Desde este punto de vista, es necesario entender que las masculinidades representan un modelo de comportamiento que se construye en la sociedad y que en determinados ámbitos se exacerban con el único fin de “pertenencia” y justamente tiene que ver con las ideas, valores, expectativas y conductas que se esperan de ese “varón más macho, más masculino” y claro, en tiempos contemporáneos la identificamos a partir de la formación en un sistema patriarcal, cis-heteronormativo, xenófobo y racista.
Esta cuestión no es novedosa, ni mucho menos; tiene sus comienzos en 1970 en Estados Unidos y algunos países escandinavos, en donde un grupo de “hombres” se unen para reflexionar sobre la condición masculina. La Declaración y Plataforma de Acción de Beijing de 1995 es uno de los instrumentos, es una agenda con visión de futuro para el empoderamiento de las mujeres y niñas, y además alienta a “los hombres” a que participen plenamente en todas las acciones encaminadas a garantizar la igualdad. Cabe aclarar que, desde la perspectiva de los derechos humanos, la igualdad no se refiere a la semejanza de capacidades y méritos o a cualidades físicas de las personas, sino que es un derecho humano autónomo, es un valor establecido ante el reconocimiento de la diversidad humana.
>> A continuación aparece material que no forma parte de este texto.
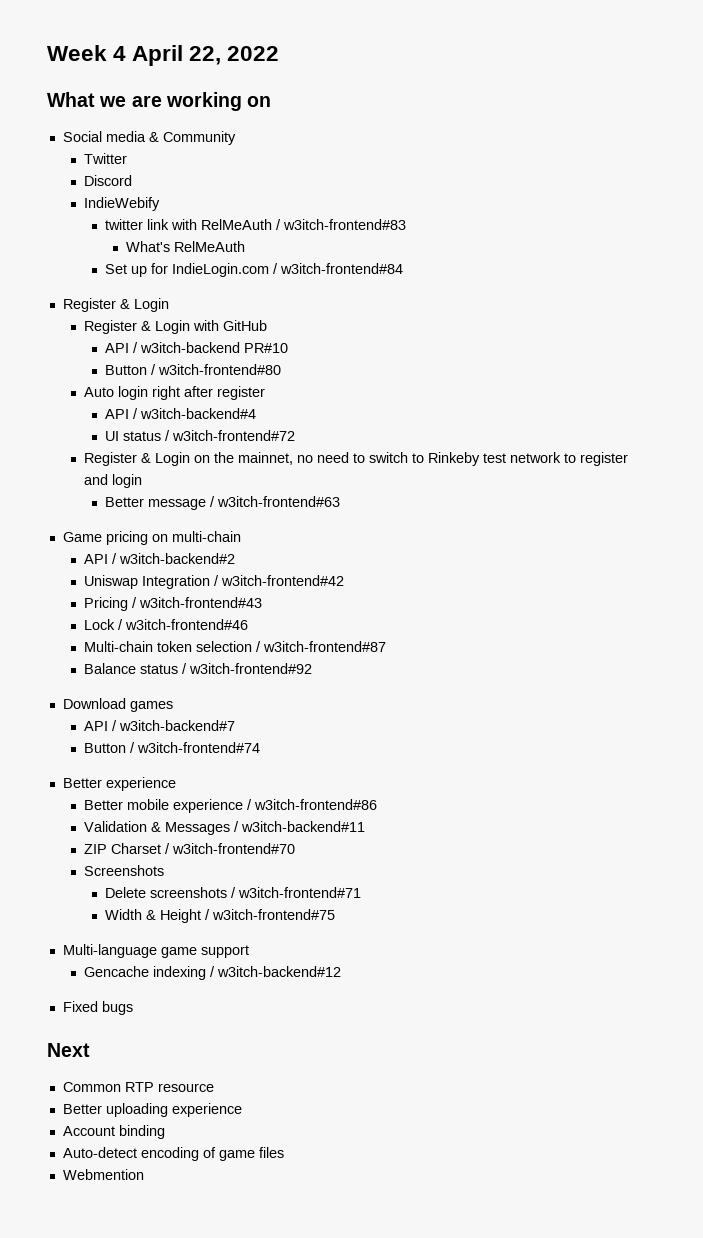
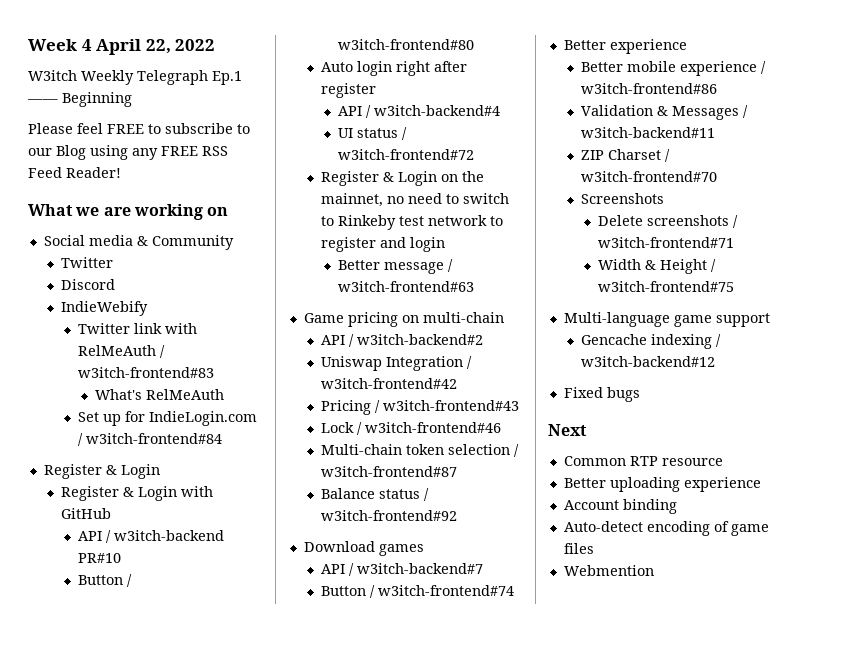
+ W3itch Weekly Telegraph Ep.1 —— Beginning
+ Please feel FREE to subscribe to our Blog using any FREE RSS Feed Reader!
- twitter link with RelMeAuth / w3itch-frontend#83
+ Twitter link with RelMeAuth / w3itch-frontend#83

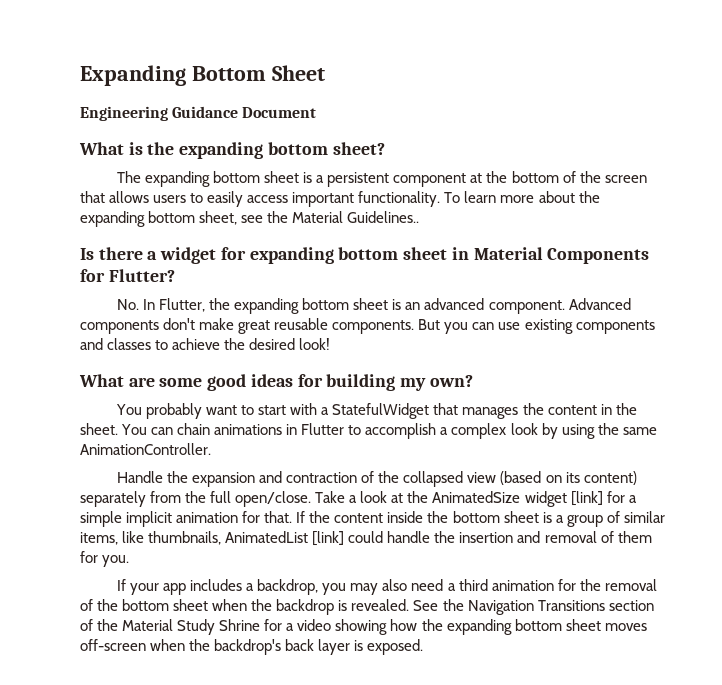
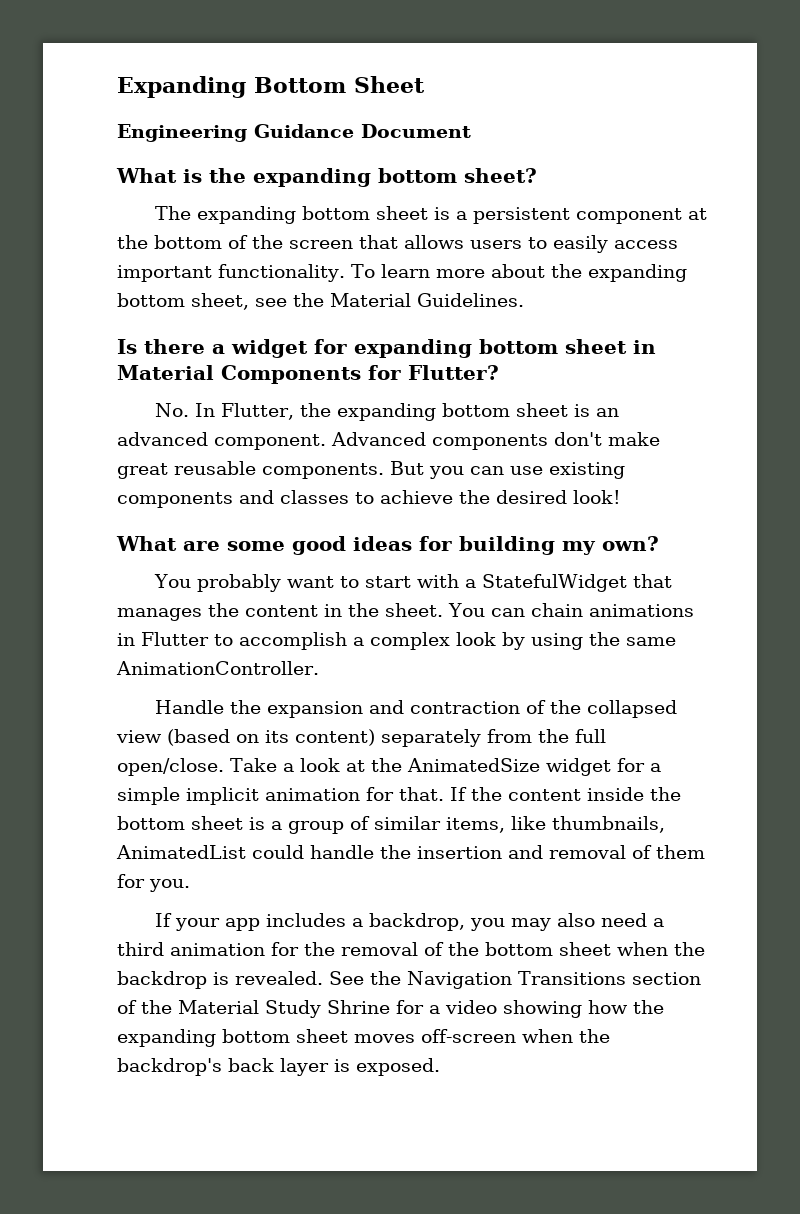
- To learn more about the expanding bottom sheet, see the Material Guidelines..
+ To learn more about the expanding bottom sheet, see the Material Guidelines.
- Take a look at the AnimatedSize widget [link] for a simple implicit animation for that.
+ Take a look at the AnimatedSize widget for a simple implicit animation for that.
- If the content inside the bottom sheet is a group of similar items, like thumbnails, AnimatedList [link] could handle the insertion and removal of them for you.
+ If the content inside the bottom sheet is a group of similar items, like thumbnails, AnimatedList could handle the insertion and removal of them for you.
La “masculinidad” se entiende como un modelo de comportamiento o práctica social asociada a la posición que ocupa el “varón o el hombre” en las relaciones entre los géneros en una sociedad determinada; exigiendo que estos comportamientos sean agresivos, fuertes, racionales, racistas y xenófobos; pretendiendo ubicarse en una relación de poder respecto a otros/as. Se espera que ese “ser masculino” sea competitivo, viril, arriesgado, sin emociones, sin miedo, responsable, proveedor y, en algunos casos, violento. Es lo que se conoce como “masculinidad hegemónica”, a la cual --además de lo anterior-- se le suma la heterosexualidad.
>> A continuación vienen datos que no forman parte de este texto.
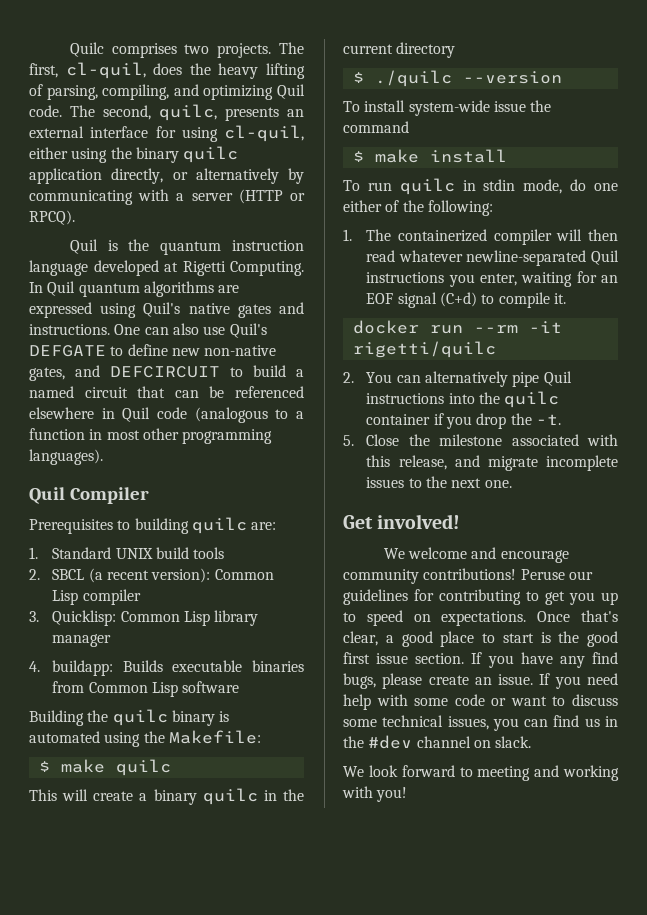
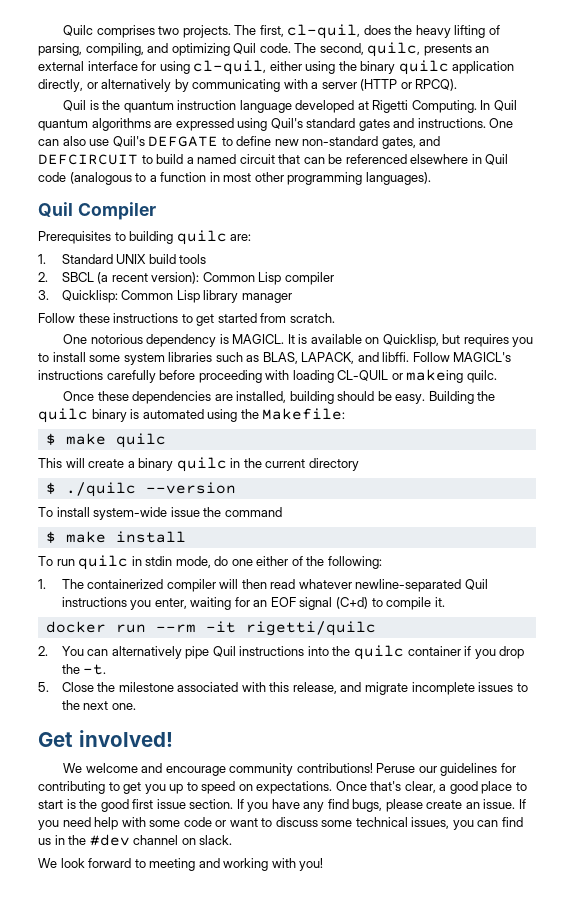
- In Quil quantum algorithms are expressed using Quil's native gates and instructions.
+ In Quil quantum algorithms are expressed using Quil's standard gates and instructions.
- One can also use Quil's DEFGATE to define new non-native gates, and DEFCIRCUIT to build a named circuit that can be referenced elsewhere in Quil code (analogous to a function in most other programming languages).
+ One can also use Quil's DEFGATE to define new non-standard gates, and DEFCIRCUIT to build a named circuit that can be referenced elsewhere in Quil code (analogous to a function in most other programming languages).
- 4. buildapp: Builds executable binaries from Common Lisp software
- Building the quilc binary is automated using the Makefile:
+ Follow these instructions to get started from scratch.
+ One notorious dependency is MAGICL. It is available on Quicklisp, but requires you to install some system libraries such as BLAS, LAPACK, and libffi. Follow MAGICL's instructions carefully before proceeding with loading CL-QUIL or makeing quilc.
+ Once these dependencies are installed, building should be easy. Building the quilc binary is automated using the Makefile:

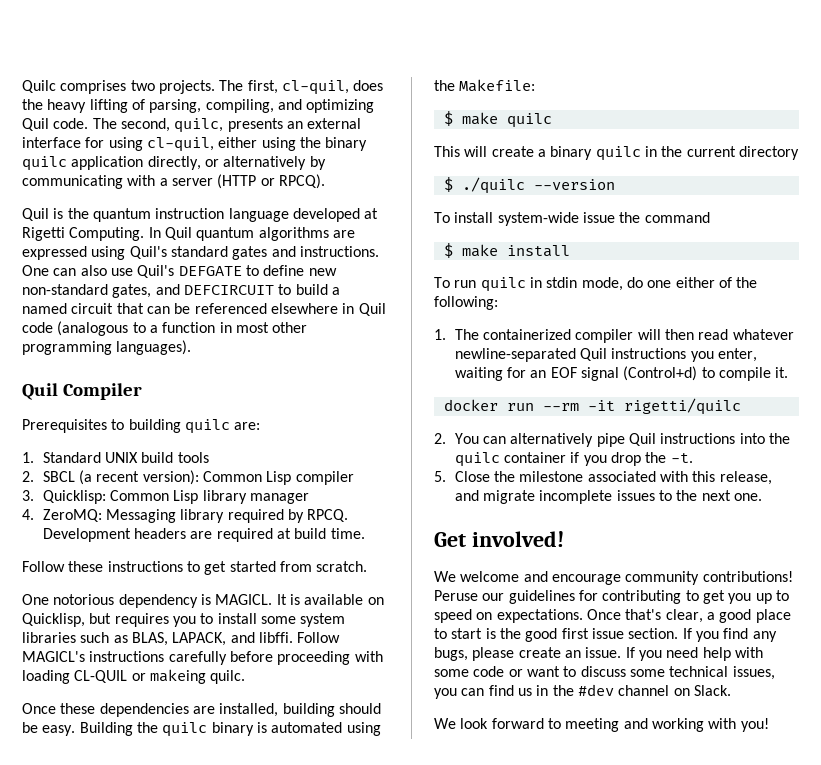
+ 4. ZeroMQ: Messaging library required by RPCQ. Development headers are required at build time.
- 1. The containerized compiler will then read whatever newline-separated Quil instructions you enter, waiting for an EOF signal (C+d) to compile it.
+ 1. The containerized compiler will then read whatever newline-separated Quil instructions you enter, waiting for an EOF signal (Control+d) to compile it.
- If you have any find bugs, please create an issue.
+ If you find any bugs, please create an issue.
- If you need help with some code or want to discuss some technical issues, you can find us in the #dev channel on slack.
+ If you need help with some code or want to discuss some technical issues, you can find us in the #dev channel on Slack.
Bajo estos mandatos crecen y se educan personas, se sociabilizan; a ello se le suma otro elemento constitutivo, que se ha visto claramente entre los acusados, el de “la complicidad masculina”, ser parte activa o pasiva de hechos o situaciones y guardar silencio reafirma su condición de “macho”, “varón” u “hombre”, incluso si con ello se fue una vida. La complicidad para sostener, socialmente, el racismo, validar su actuar y justificar la desigualdad, y ahí esa frase resonante: “es un negro de mierda, mátenlo”, según testigos.
Esta búsqueda de disciplinamiento, el silencio cómplice, el paternalismo heroico y la resistencia a lo distinto debe ser confrontado y acompañado con un sentido pedagógico, de formación y transformación para entender que ese privilegio de pertenencia lleva al caos y a la muerte.
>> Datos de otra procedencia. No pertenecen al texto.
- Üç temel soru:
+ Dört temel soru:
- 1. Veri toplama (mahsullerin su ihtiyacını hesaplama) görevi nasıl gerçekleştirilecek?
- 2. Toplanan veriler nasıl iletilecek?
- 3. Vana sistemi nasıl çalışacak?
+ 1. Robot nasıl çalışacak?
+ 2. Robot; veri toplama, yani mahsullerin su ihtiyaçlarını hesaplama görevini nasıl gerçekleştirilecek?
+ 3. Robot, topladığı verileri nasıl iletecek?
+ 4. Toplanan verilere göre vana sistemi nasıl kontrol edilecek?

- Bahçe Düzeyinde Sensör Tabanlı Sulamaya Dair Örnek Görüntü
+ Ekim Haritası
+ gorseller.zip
En este sentido, el Estado-Nación debe contribuir a la prevención de la violencia y a la discriminación, con perspectiva de género interseccional e intergeneracional, que cuestionen los mandatos de masculinidad patriarcal, promoviendo masculinidades capaz de vivir en armonía con la feminidad y lo diverso --nueva masculinidades-- libres, con “varones” que se piensen como parte del género y que transciendan lo individual con consciencia social. Entender que existen “nuevas” formas de habitar la masculinidad, que permiten construir “nuevas” formas de relacionarse, con otros deseos, valores y emociones.
Las “masculinidades” forman una línea de trabajo, no única ni exclusiva, de interés social, relacionado con las cuestiones de formación en perspectiva de género y con total vigencia para las transformaciones sociales en cuanto a roles tradicionales para lograr --o intentar-- una sociedad más igualitaria e inclusiva, respetuosa de la diversidad e identitaria.
Las personas debemos ser capaces, a partir de la formación, de construir nuestra propia identidad, con nuestros propios proyectos, a partir de aprehender las cuestiones de género a partir de la familia, la escuela y tal vez la sociedad, esta sociedad, que a partir de crimen de Fernando se someta a un grito eterno y diga “basta”.
Carolina E. Ibarra es abogada. Dirección de Acceso a la Justicia de la Procuración de la Nación, docente.